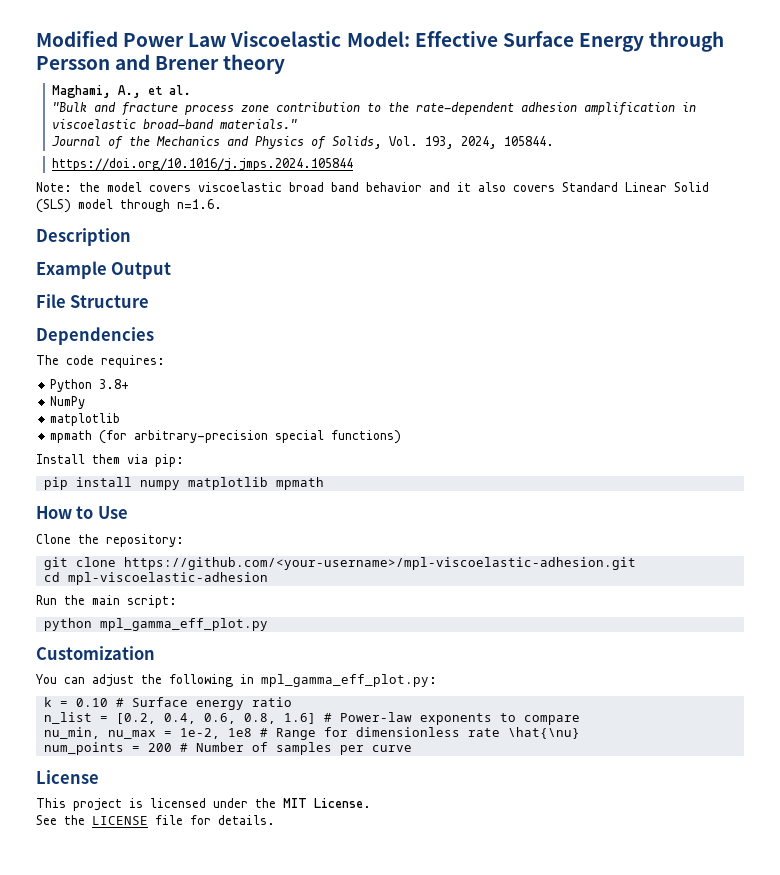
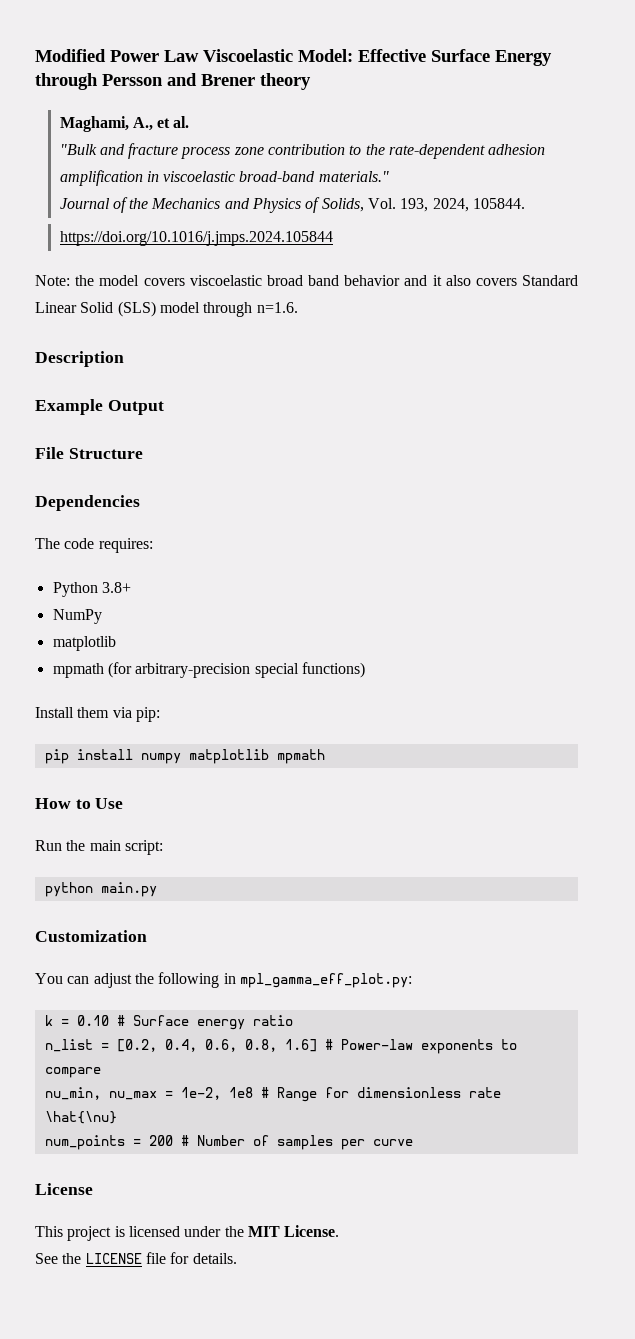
- Clone the repository:
- git clone https://github.com/<your-username>/mpl-viscoelastic-adhesion.git
- cd mpl-viscoelastic-adhesion
- python mpl_gamma_eff_plot.py
+ python main.py

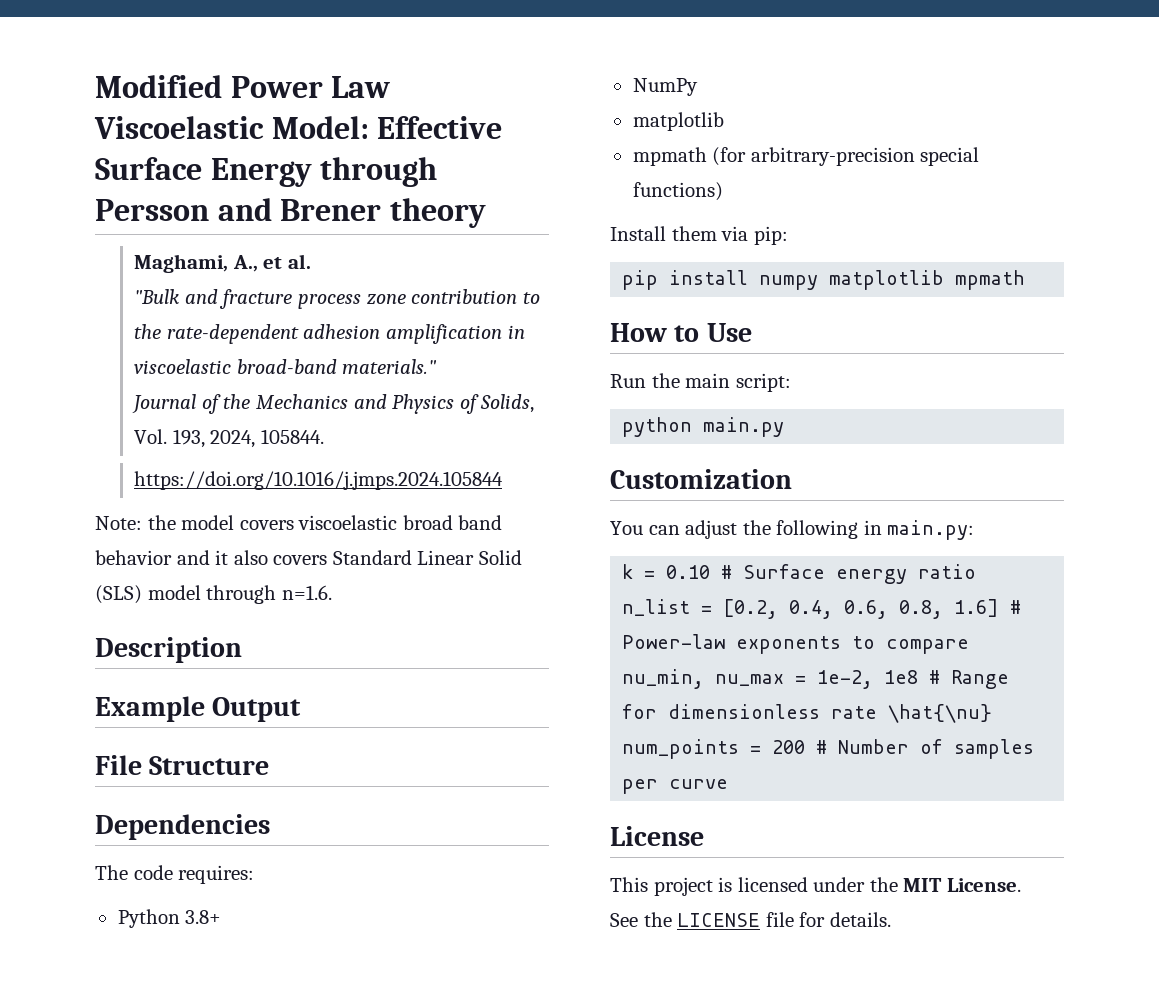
- You can adjust the following in mpl_gamma_eff_plot.py:
+ You can adjust the following in main.py:

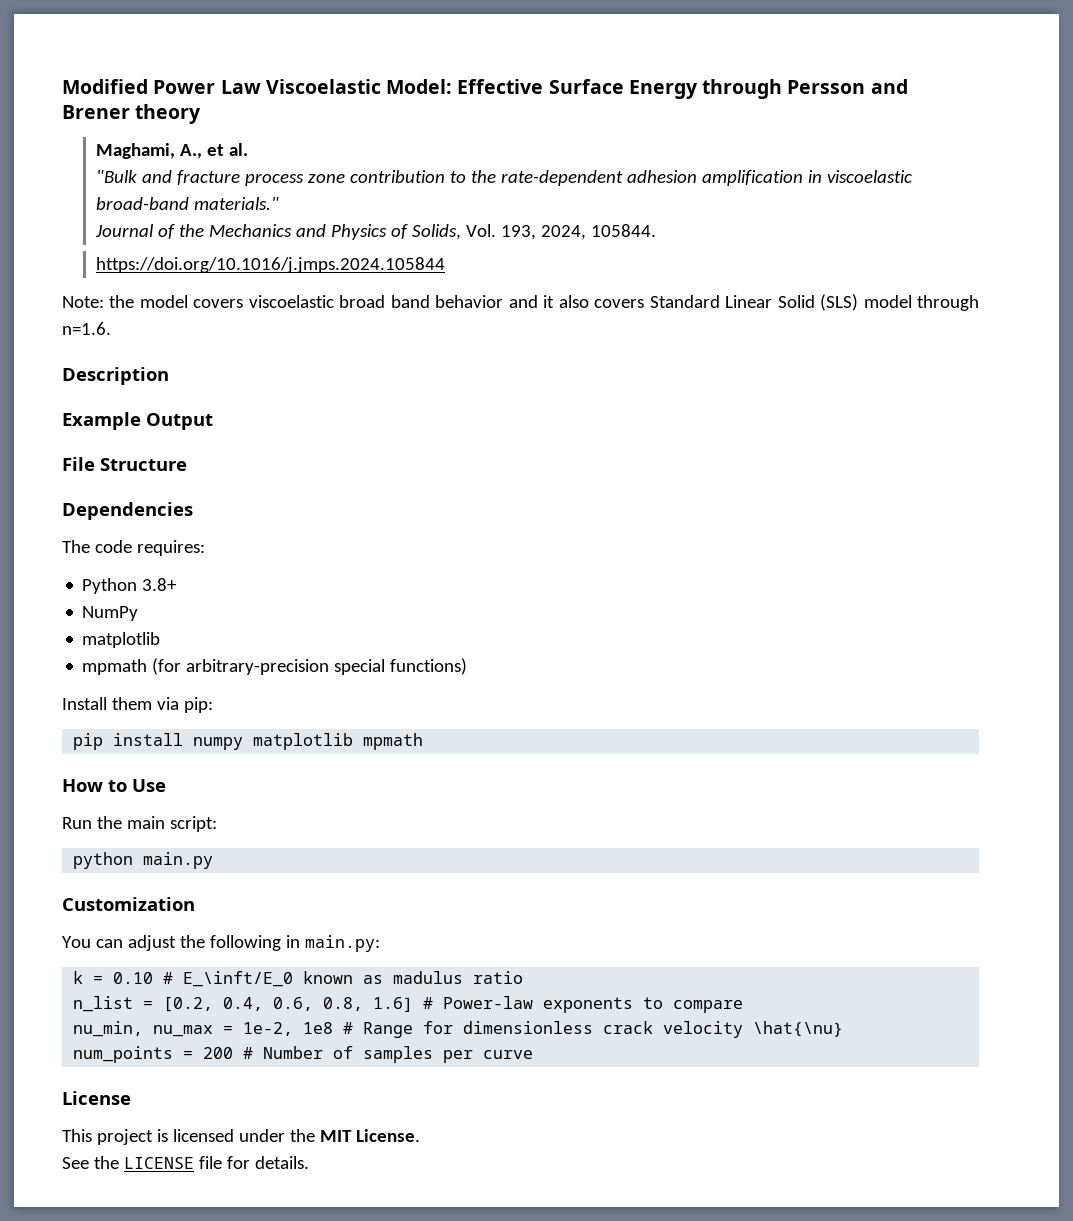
- k = 0.10 # Surface energy ratio
+ k = 0.10 # E_\inft/E_0 known as madulus ratio
- nu_min, nu_max = 1e-2, 1e8 # Range for dimensionless rate \hat{\nu}
+ nu_min, nu_max = 1e-2, 1e8 # Range for dimensionless crack velocity \hat{\nu}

----------

**YOUR OBJECTIVE:** Work out how many lines of the material above contain the word "main", then give only that figure.

**EXERCISE ANSWER:** 2